## The records:
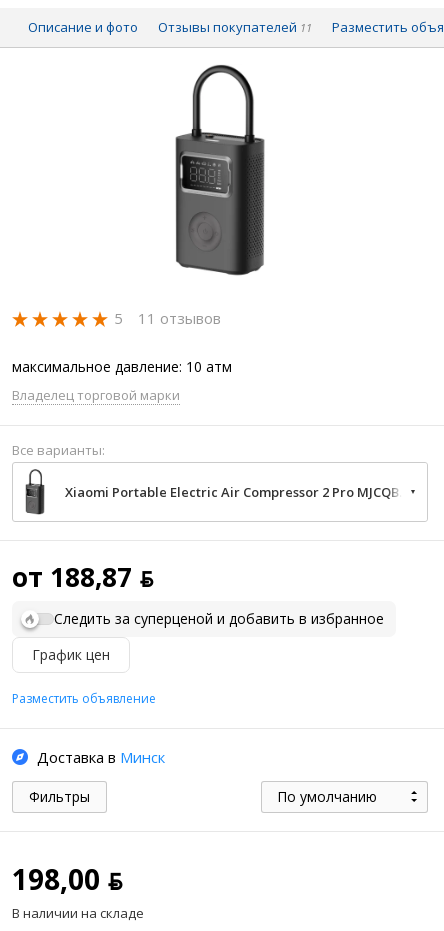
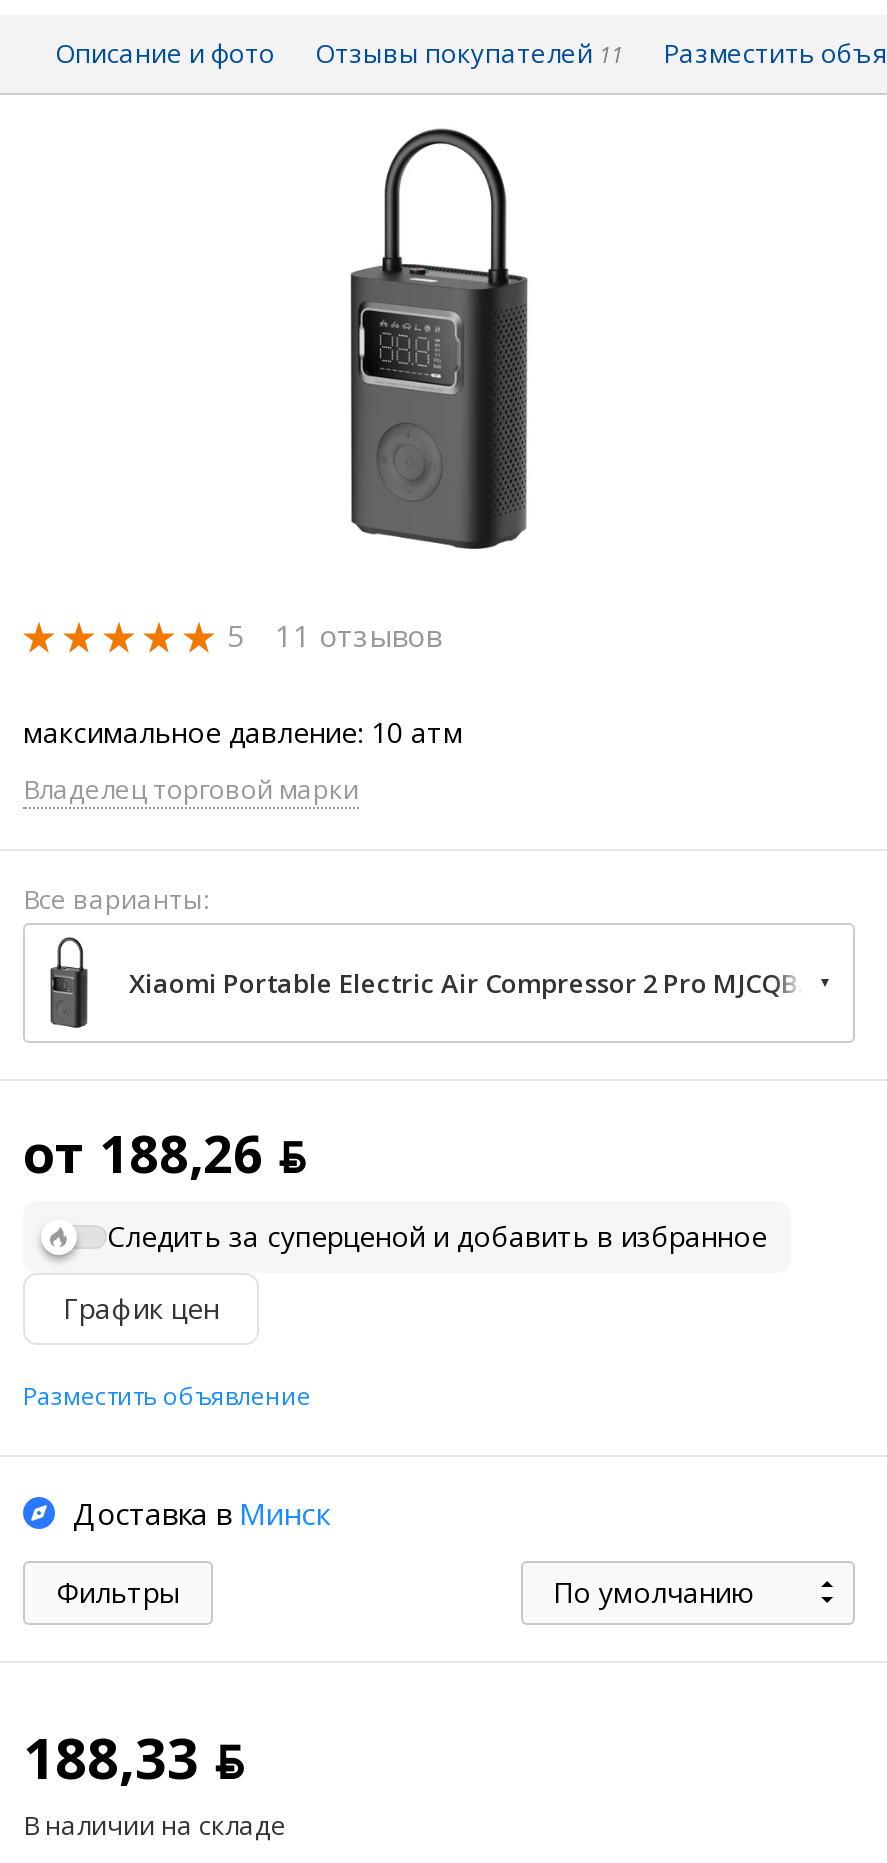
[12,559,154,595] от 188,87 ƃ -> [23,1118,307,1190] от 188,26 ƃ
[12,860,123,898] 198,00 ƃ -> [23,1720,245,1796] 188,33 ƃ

...

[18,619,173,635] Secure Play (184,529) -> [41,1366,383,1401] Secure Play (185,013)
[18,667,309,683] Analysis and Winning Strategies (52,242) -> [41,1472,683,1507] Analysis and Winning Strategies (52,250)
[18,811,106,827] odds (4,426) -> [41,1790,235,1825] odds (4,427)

...

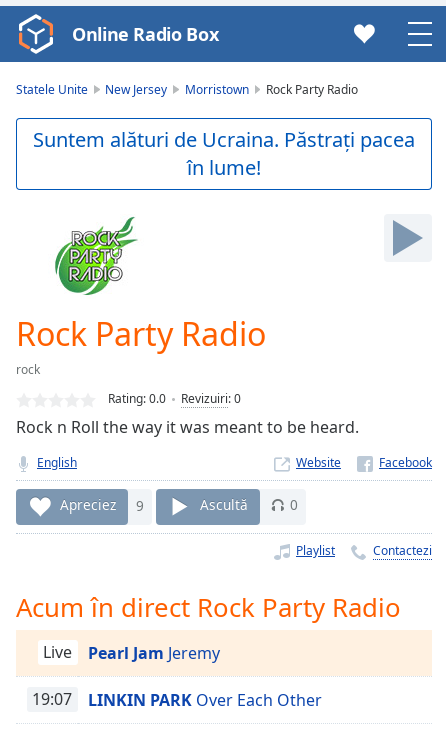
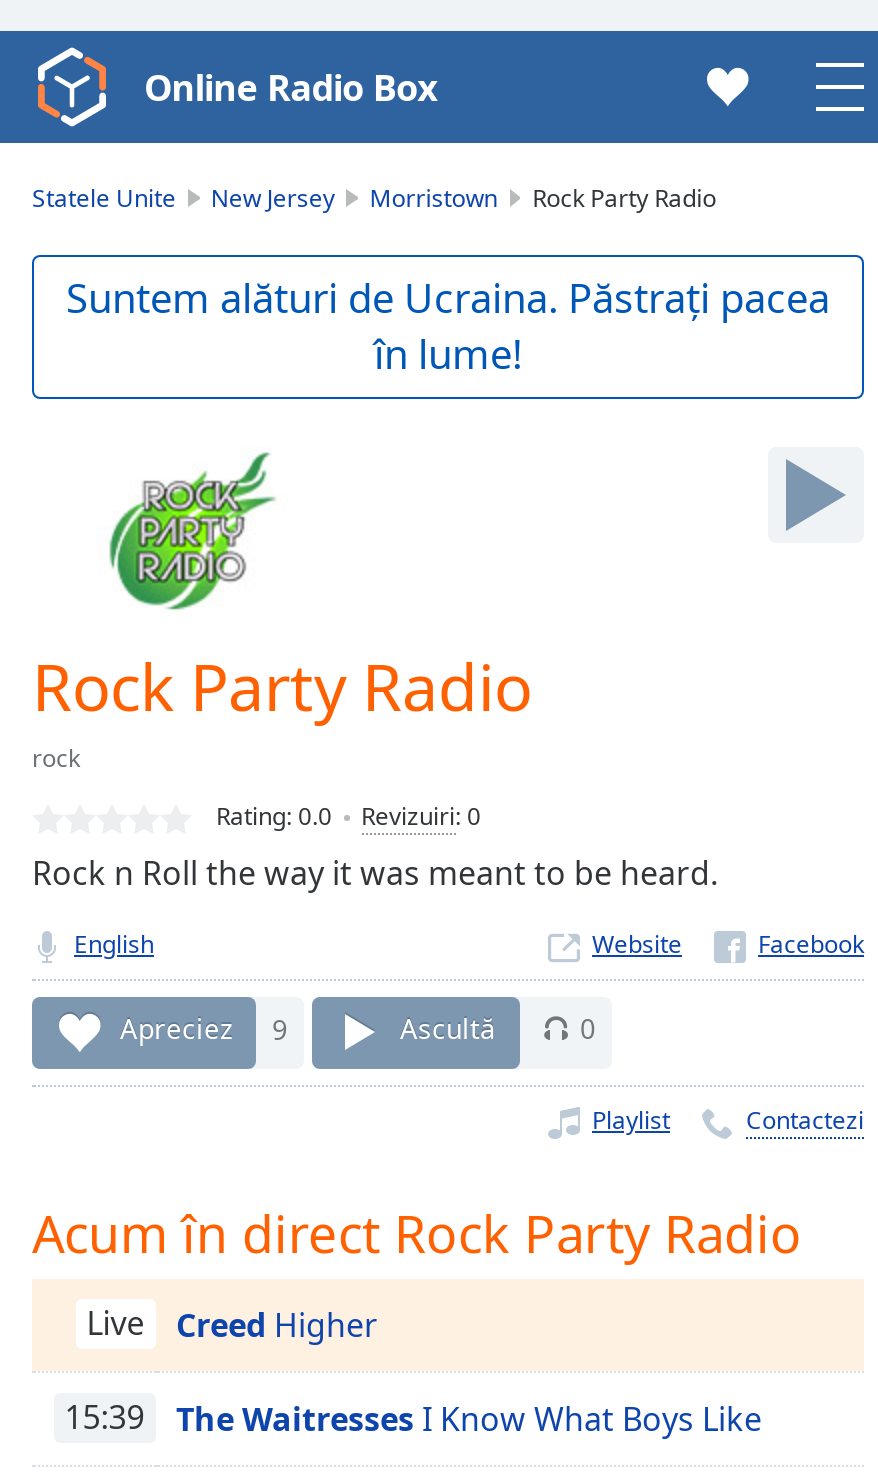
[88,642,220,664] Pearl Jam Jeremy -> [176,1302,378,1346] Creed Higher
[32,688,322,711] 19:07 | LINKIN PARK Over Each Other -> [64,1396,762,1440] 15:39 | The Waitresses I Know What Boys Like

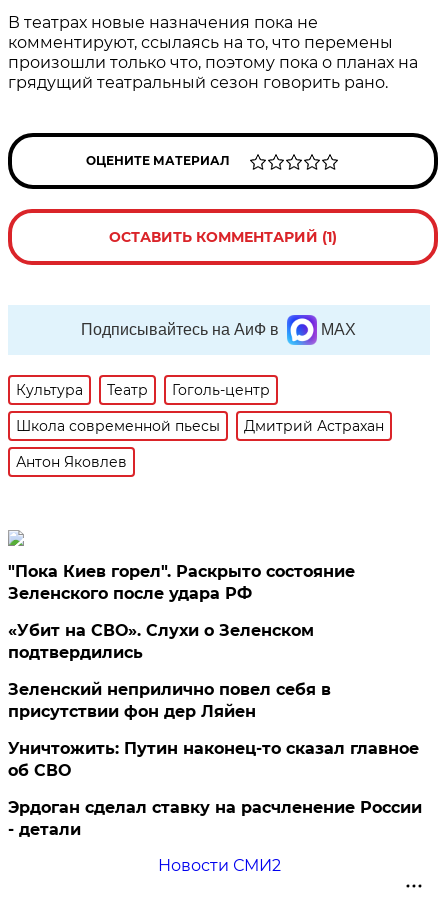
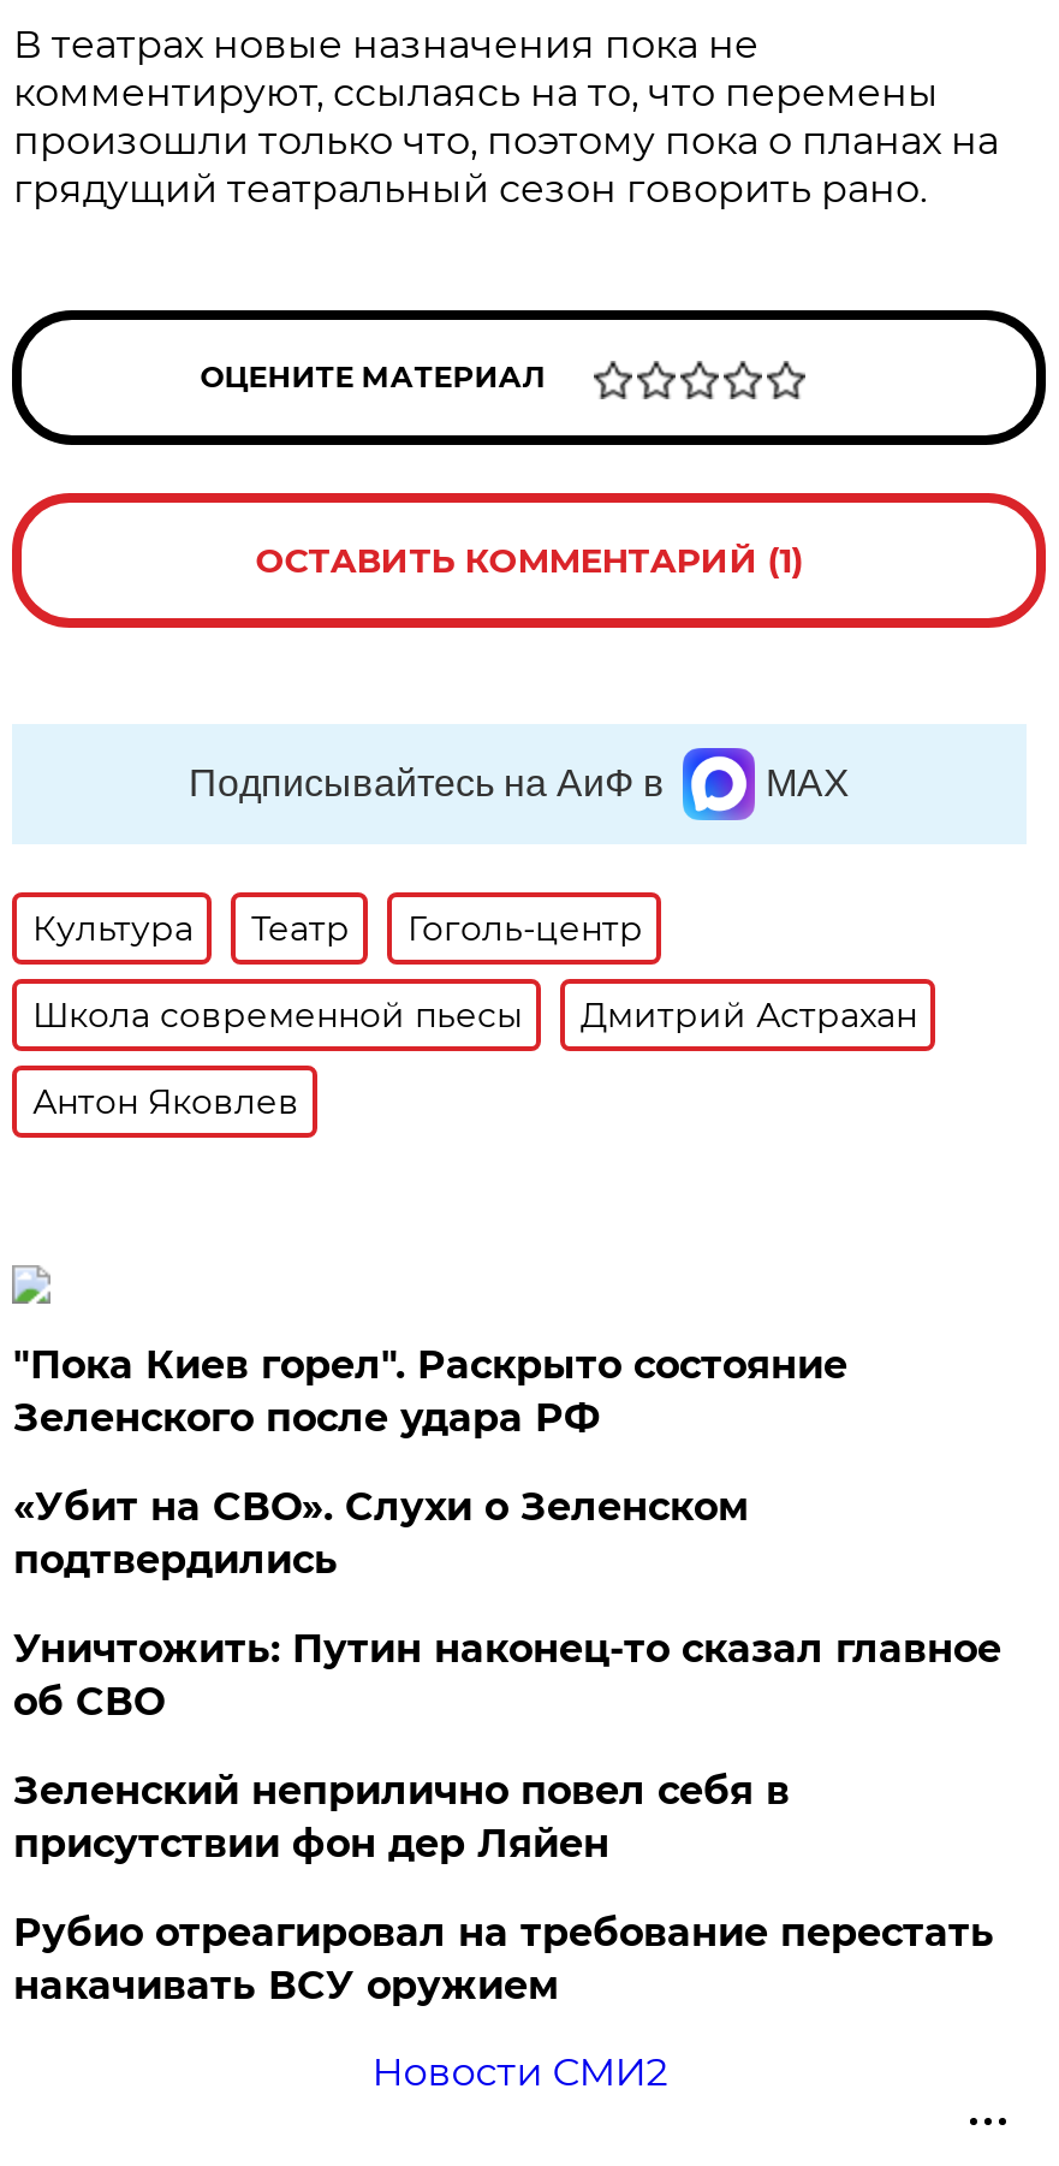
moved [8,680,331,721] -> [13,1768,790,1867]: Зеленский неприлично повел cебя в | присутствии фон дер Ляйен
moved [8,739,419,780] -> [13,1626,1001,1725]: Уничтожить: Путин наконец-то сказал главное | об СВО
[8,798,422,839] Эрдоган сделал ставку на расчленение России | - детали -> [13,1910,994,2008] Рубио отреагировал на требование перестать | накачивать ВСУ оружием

## Task details:
Print only what lies in the material above starting at the line with "[12,559,154,595] от 188,87" and ending at the line with "[12,860,123,898] 198,00 ƃ", every line exactly as given.

## Reply:
[12,559,154,595] от 188,87 ƃ -> [23,1118,307,1190] от 188,26 ƃ
[12,860,123,898] 198,00 ƃ -> [23,1720,245,1796] 188,33 ƃ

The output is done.